Perhaps Berta will chime in (our CUE expert).  However, until/unless she does, I suggest you file a NOD and make sure it ARRIVES at VARO prior to Nov. 21,2019.  

If you file a nod vs file a cue, you retain the benefit of the doubt, you dont have to prove its undebatable, and do not have to try to prove the error was outcome determinative.  

I "smell" a 38 cfr 3.156 issue.  You indicated you had a nexus, and I will assume you had a current diagnosis.  This is 2/3 Caluza elements, but 2/out of three, contrary to the song by Meatloaf, is failing.  You have to have 3/3 Caluza elements for SC.  
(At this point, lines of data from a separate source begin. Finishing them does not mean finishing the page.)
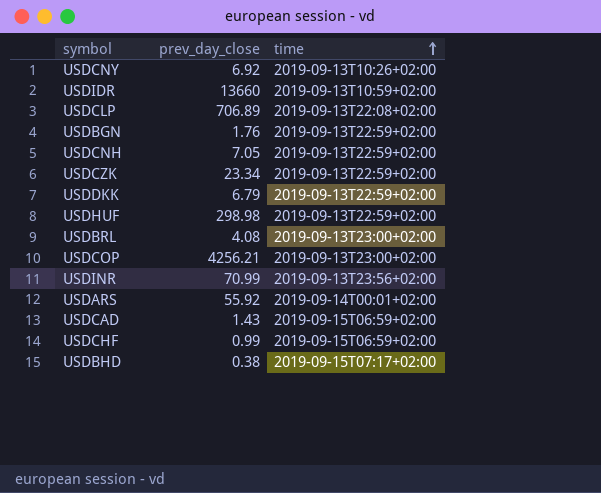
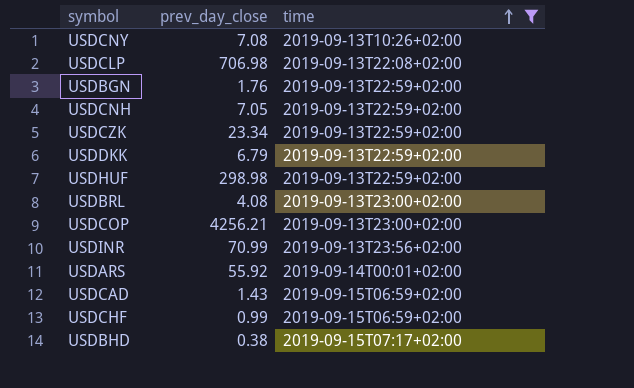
filter: none -> time != 2019-09-13T10:59+02:00
USDCNY | prev_day_close: 6.92 -> 7.08
USDCLP | prev_day_close: 706.89 -> 706.98

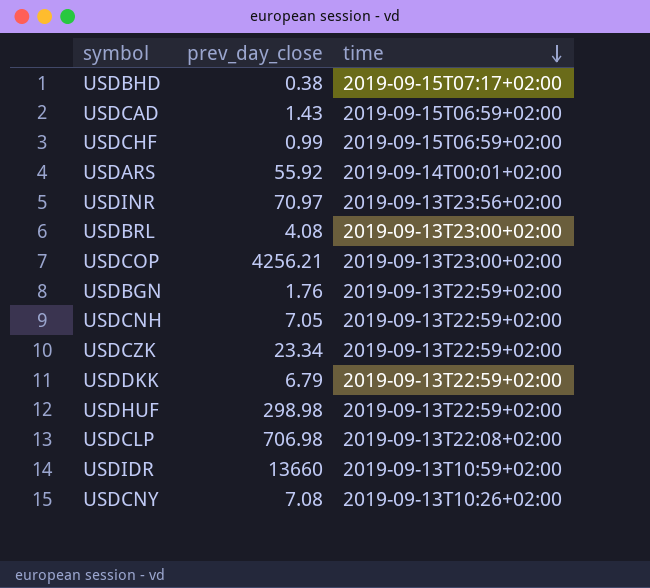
filter: time != 2019-09-13T10:59+02:00 -> none
row order: time ascending -> time descending
USDINR | prev_day_close: 70.99 -> 70.97

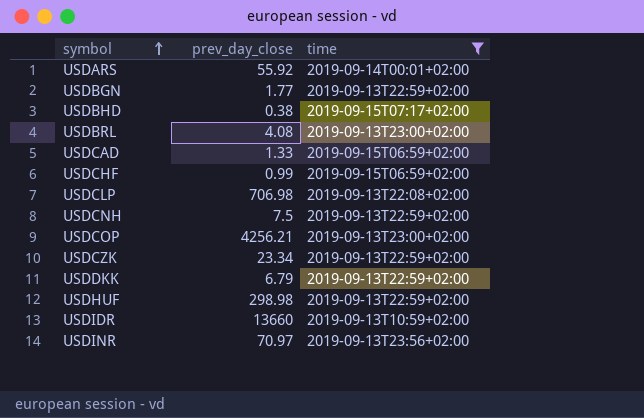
filter: none -> time != 2019-09-13T10:26+02:00
row order: time descending -> symbol ascending
USDBGN | prev_day_close: 1.76 -> 1.77
USDCAD | prev_day_close: 1.43 -> 1.33
USDCNH | prev_day_close: 7.05 -> 7.5

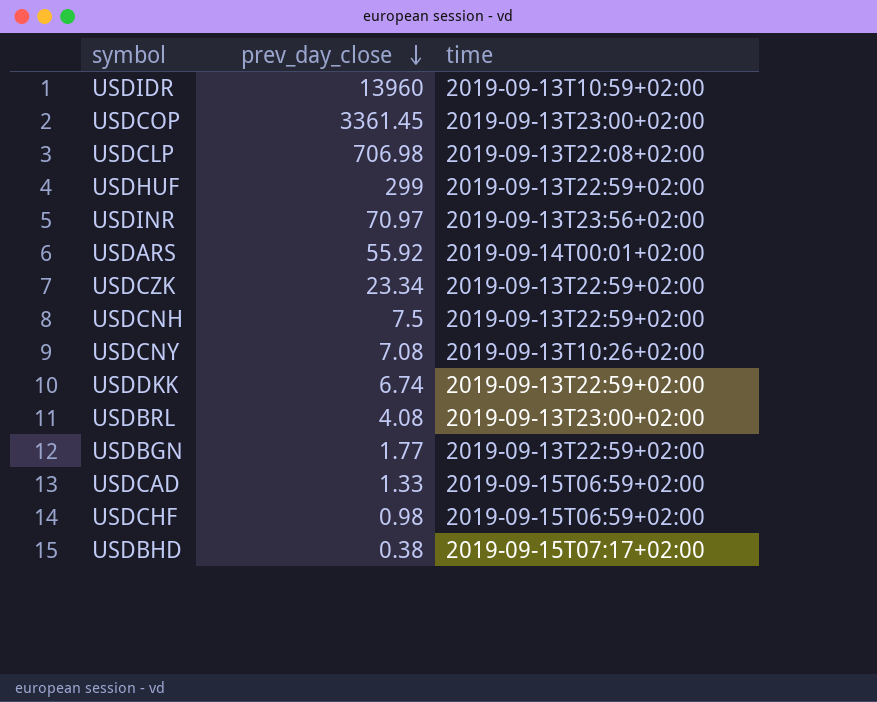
filter: time != 2019-09-13T10:26+02:00 -> none
row order: symbol ascending -> prev_day_close descending
USDIDR | prev_day_close: 13660 -> 13960
USDCOP | prev_day_close: 4256.21 -> 3361.45
USDHUF | prev_day_close: 298.98 -> 299
USDDKK | prev_day_close: 6.79 -> 6.74
USDCHF | prev_day_close: 0.99 -> 0.98

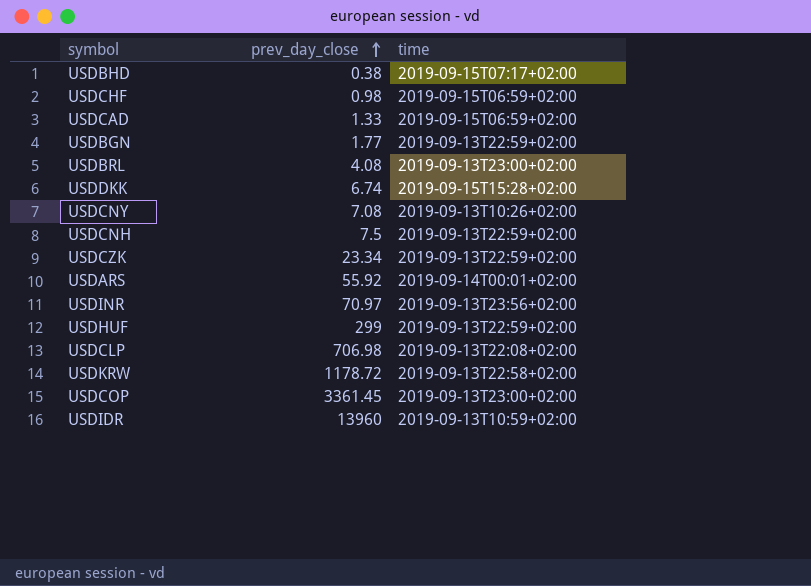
row order: prev_day_close descending -> prev_day_close ascending
USDDKK | time: 2019-09-13T22:59+02:00 -> 2019-09-15T15:28+02:00
row USDKRW: none -> 1178.72 | 2019-09-13T22:58+02:00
It "might" be that you lack an "in service event" documented, and it "could" be because you were missing all/some portion of your service records which could have documented the event in service that caused your back issue.  

A nexus is irrelevant, if you dont have an "in service event" which caused or aggravated your back/sciata issue.  

If you timely file a NOD, you can always file a cue later, there is no time limit on cue but a strict time limit on filing NOD's.  

I have (in service event) service connected ankle, (current diagnosis) back condition, and (nexus) IMO.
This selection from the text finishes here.